Reinforcement Learning 101

Today Tutorial

Outline

What is Gym?
RL on a custom task
Getting started with Stable-Baselines3

What is Gym? (1/2)

An API


								import gym

								# Create the environment
								env = gym.make("CartPole-v1")
								# Reset env and get first observation
								obs = env.reset()

								# Step in the env with random actions
								# and display the env
								for _ in range(100):
								    # Display the env
								    env.render(mode="human")

								    action = env.action_space.sample()
								    # Retrieve new observation, reward, termination signal
								    # and additional infos
								    obs, reward, done, info = env.step(action)

								    # End of an episode
								    if done:
								        obs = env.reset()

Live Demo

What is Gym? (2/2)

A collection of environments.

RL in Practice: Tips and Tricks

Full video: https://rl-vs.github.io/rlvs2021/tips-and-tricks.html

Today: only about how to define custom task

Defining a custom task

observation space
action space
reward function
termination conditions

RL 102

Choosing the observation space

enough information to solve the task
do not break Markov assumption
normalize!

CartPole Observation Space


							"""
							Observation:
							    Type: Box(4)
							    Num     Observation               Min                     Max
							    0       Cart Position             -4.8                    4.8
							    1       Cart Velocity             -Inf                    Inf
							    2       Pole Angle                -0.418 rad (-24 deg)    0.418 rad (24 deg)
							    3       Pole Angular Velocity     -Inf                    Inf
							"""
							high = np.array(
							    [
							        self.x_threshold * 2,
							        np.finfo(np.float32).max,
							        self.theta_threshold_radians * 2,
							        np.finfo(np.float32).max,
							    ],
							    dtype=np.float32,
							)

							self.observation_space = gym.spaces.Box(low=-high, high=high, dtype=np.float32)

Choosing the Action space

discrete / continuous
complexity vs final performance

CartPole Action Space


							"""
					    Actions:
					        Type: Discrete(2)
					        Num   Action
					        0     Push cart to the left
					        1     Push cart to the right
							"""
							self.action_space = gym.spaces.Discrete(2)

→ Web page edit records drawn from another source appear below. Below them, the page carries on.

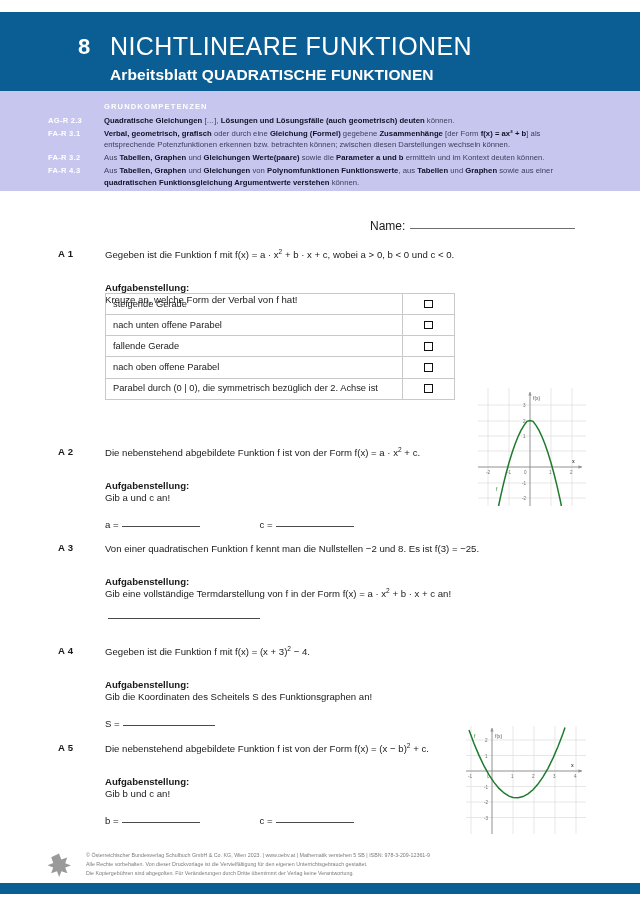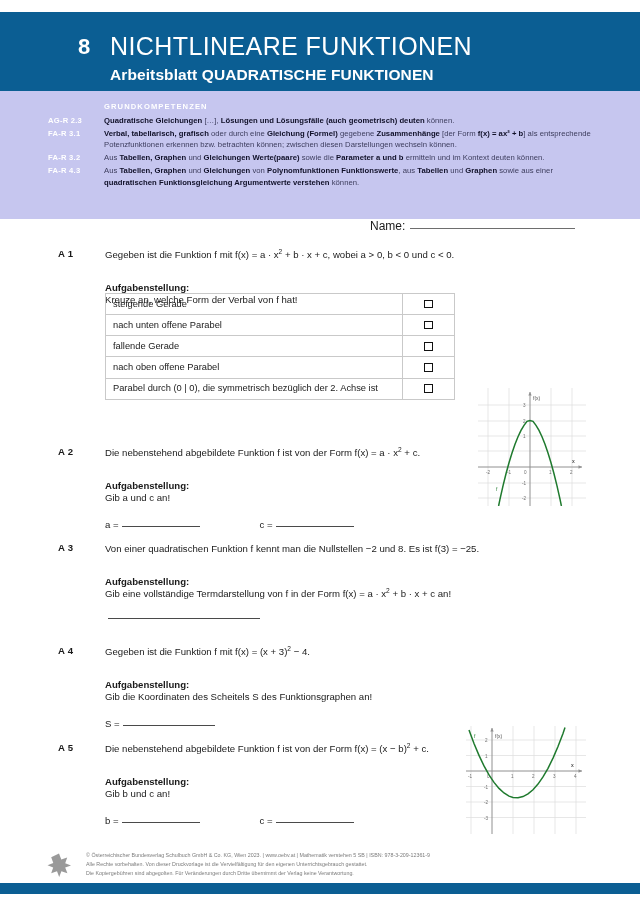--- a/index.html
+++ b/index.html
@@ -28,21 +28,21 @@
     white-space: nowrap;
   }
   .hdr-sub {
     position: absolute; left: 110px; top: 54px;
     font-size: 15.5px; font-weight: bold; letter-spacing: .1px;
     white-space: nowrap;
   }
 
   
   .comp {
-    position: absolute; left: 0; top: 91px; width: 640px; height: 128px;
+    position: absolute; left: 0; top: 91px; width: 640px; height: 100px;
     background: #c6c6ef;
   }
   .comp-title {
     position: absolute; left: 104px; top: 11px;
     font-size: 7.6px; font-weight: bold; letter-spacing: 1.1px;
     color: #ffffff;
   }
   .comp-list { position: absolute; left: 48px; top: 24px; width: 545px; }
   .comp-row { display: flex; margin-bottom: 1.0px; }
   .comp-code {
@@ -137,21 +137,21 @@
 
   <div class="comp">
     <div class="comp-title">GRUNDKOMPETENZEN</div>
     <div class="comp-list" id="comp-list">
         <div class="comp-row">
           <div class="comp-code">AG-R 2.3</div>
           <div class="comp-text"><b>Quadratische Gleichungen</b> […], <b>Lösungen und Lösungsfälle (auch geometrisch) deuten</b> können.</div>
         </div>
         <div class="comp-row">
           <div class="comp-code">FA-R 3.1</div>
-          <div class="comp-text"><b>Verbal, tabellarisch, grafisch</b> oder durch eine <b>Gleichung (Formel)</b> gegebene <b>Zusammenhänge</b> [der Form <b>f(x) = ax² + b</b>] als entsprechende Potenzfunktionen erkennen bzw. betrachten können; zwischen diesen Darstellungen wechseln können.</div>
+          <div class="comp-text"><b>Verbal, geometrisch, grafisch</b> oder durch eine <b>Gleichung (Formel)</b> gegebene <b>Zusammenhänge</b> [der Form <b>f(x) = ax² + b</b>] als entsprechende Potenzfunktionen erkennen bzw. betrachten können; zwischen diesen Darstellungen wechseln können.</div>
         </div>
         <div class="comp-row">
           <div class="comp-code">FA-R 3.2</div>
           <div class="comp-text">Aus <b>Tabellen, Graphen</b> und <b>Gleichungen Werte(paare)</b> sowie die <b>Parameter a und b</b> ermitteln und im Kontext deuten können.</div>
         </div>
         <div class="comp-row">
           <div class="comp-code">FA-R 4.3</div>
           <div class="comp-text">Aus <b>Tabellen, Graphen</b> und <b>Gleichungen</b> von <b>Polynomfunktionen Funktionswerte</b>, aus <b>Tabellen</b> und <b>Graphen</b> sowie aus einer <b>quadratischen Funktionsgleichung Argumentwerte verstehen</b> können.</div>
         </div>
       </div>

Choosing the reward function

start with reward shaping
primary / secondary reward
normalize!

CartPole Reward


							if not done:
							    reward = 1.0

Termination conditions?

early stopping
special treatment needed for timeouts
should not change the task (reward hacking)

CartPole Termination


							done = bool(
							    x < -self.x_threshold
							    or x > self.x_threshold
							    or theta < -self.theta_threshold_radians
							    or theta > self.theta_threshold_radians
							)

							# in the registration:
							register(
							    id="CartPole-v1",
							    entry_point="gym.envs.classic_control:CartPoleEnv",
							    max_episode_steps=500,
							    reward_threshold=475.0,
							)

Questions?

What's next?

Stable-Baselines3 (SB3)

https://github.com/DLR-RM/stable-baselines3

reliable implementations of RL algorithms
user-friendly
focus on model-free, single-agent RL
favour readability and simplicity over modularity

Features

algorithms: A2C, DDPG, DQN, HER, PPO, SAC and TD3
clean and simple interface
fully documented
comprehensive (tensorboard logging, callbacks, ...)
training framework included (RL Zoo)
SB3 Contrib: QR-DQN, TQC, TRPO, recurrent PPO, ...

Getting Started


							import gym
							from stable_baselines3 import SAC

							# Train an agent using Soft Actor-Critic on Pendulum-v1
							env = gym.make("Pendulum-v1")
							model = SAC("MlpPolicy", env, verbose=1)

							# Train the model
							model.learn(total_timesteps=20_000)

							# Save the model
							model.save("sac_pendulum")

							# Load the trained model
							model = SAC.load("sac_pendulum")
							# Start a new episode
							obs = env.reset()
							# What action to take in state `obs`?
							action, _ = model.predict(obs, deterministic=True)

Training framework: RL Zoo

https://github.com/DLR-RM/rl-baselines3-zoo

training, loading, plotting, hyperparameter optimization
W&B integration
100+ trained models + tuned hyperparameters
(soon) Huggingface integration
(soon) C++ export


								# Train an A2C agent on Atari breakout using tuned hyperparameters,
								# evaluate the agent every 10k steps and save a checkpoint every 50k steps
								python train.py --algo a2c --env BreakoutNoFrameskip-v4 \
								    --eval-freq 10000 --save-freq 50000
								# Plot the learning curve
								python scripts/all_plots.py -a a2c -e BreakoutNoFrameskip-v4 -f logs/

Longer hands-on SB3

Full video: https://rl-vs.github.io/rlvs2021/tips-and-tricks.html

Recap

Backup Slides

Which algorithm to choose?

Continuous action space: Normalize? Normalize!


							from gym import spaces

							# Unnormalized action spaces only work with algorithms
							# that don't directly rely on a Gaussian distribution to define the policy
							# (e.g. DDPG or SAC, where their output is rescaled to fit the action space limits)

							# LIMITS TOO BIG: in that case, the sampled actions will only have values
							# around zero, far away from the limits of the space
							action_space = spaces.Box(low=-1000, high=1000, shape=(n_actions,), dtype="float32")

							# LIMITS TOO SMALL: in that case, the sampled actions will almost
							# always saturate (be greater than the limits)
							action_space = spaces.Box(low=-0.02, high=0.02, shape=(n_actions,), dtype="float32")

							# BEST PRACTICE: action space is normalized, symmetric
							# and has an interval range of two,
							# which is usually the same magnitude as the initial standard deviation
							# of the Gaussian used to sample actions (unit initial std in SB3)
							action_space = spaces.Box(low=-1, high=1, shape=(n_actions,), dtype="float32")